Câmeras de segurança registraram a operação da Polícia Federal em Belém (PA) que resultou na morte de Marcello Vitor Carvalho de Araújo, de 24 anos, filho de uma escrivã da Polícia Civil. A família afirma que ele foi confundido com o verdadeiro alvo, Marcelo Pantoja Rabelo, o “Marcelo da Sucata”, namorado da mãe da vítima, que acabou preso. A PF diz que houve reação à abordagem, mas os parentes contestam. O Ministério Público Federal instaurou uma investigação para apurar as circunstâncias da morte.
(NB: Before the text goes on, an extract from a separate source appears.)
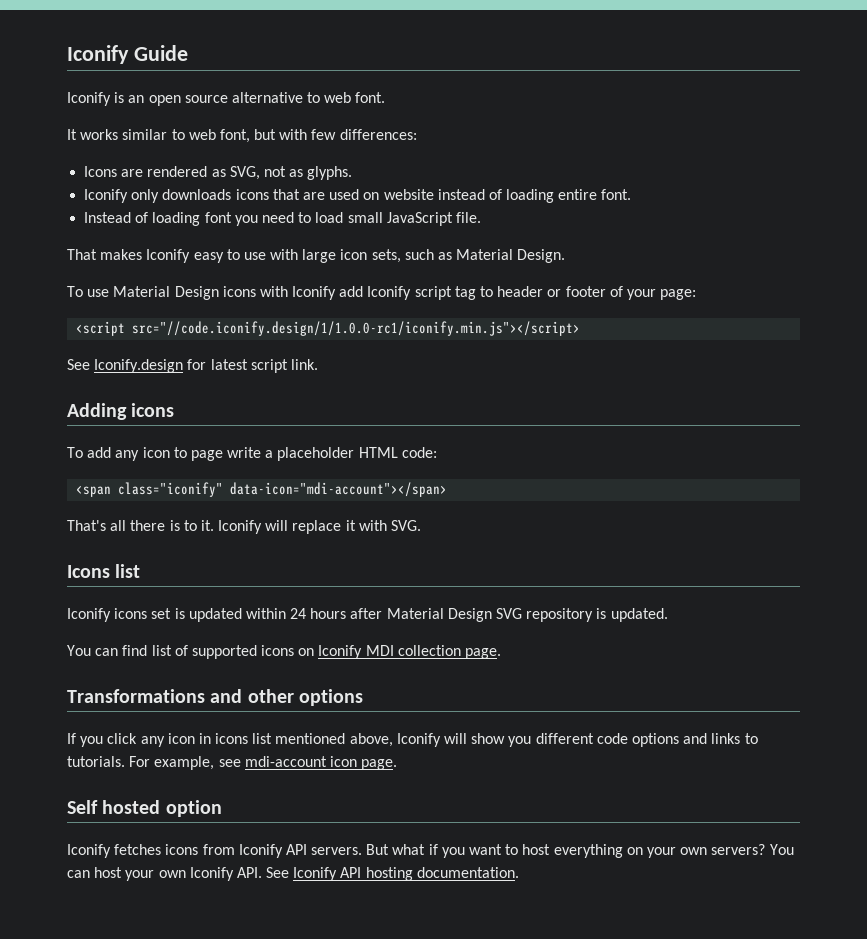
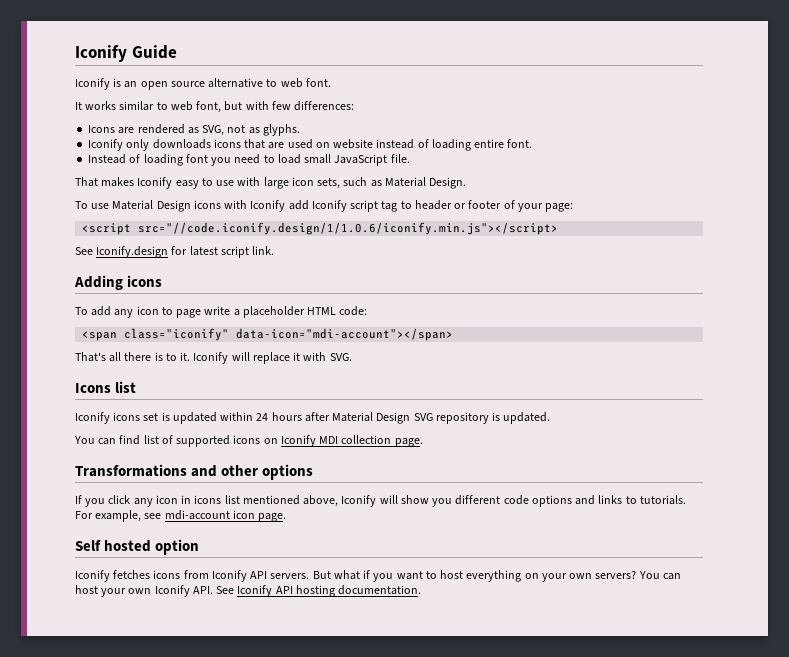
[132,321,581,336] src="//code.iconify.design/1/1.0.0-rc1/iconify.min.js"></script> -> [138,222,559,235] src="//code.iconify.design/1/1.0.6/iconify.min.js"></script>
Câmeras de segurança registraram o momento da operação da Polícia Federal (PF) que terminou com a morte de Marcello Vitor Carvalho de Araújo, de 24 anos, filho de uma escrivã da Polícia Civil do Pará. O caso ocorreu na quarta-feira (8), em um condomínio no bairro do Jurunas, em Belém. O corpo será velado nesta quinta-feira (9).

Morte de filho de escrivã da polícia é flagrada por câmeras de segurança; confira
As imagens mostram ao menos oito agentes fortemente armados, com fuzis e escudos, entrando em formação no prédio. Dois deles aparecem com o uniforme tradicional da PF e seguem até o apartamento onde Marcello estava. Momentos depois, as câmeras mostram os policiais deixando o local após a ação.
De acordo com a família, o jovem foi morto após ser confundido com o verdadeiro alvo da operação, Marcelo Pantoja Rabelo, conhecido como “Marcelo da Sucata”. Ele é namorado da mãe da vítima e estava no apartamento com ela no momento da abordagem. O homem acabou preso.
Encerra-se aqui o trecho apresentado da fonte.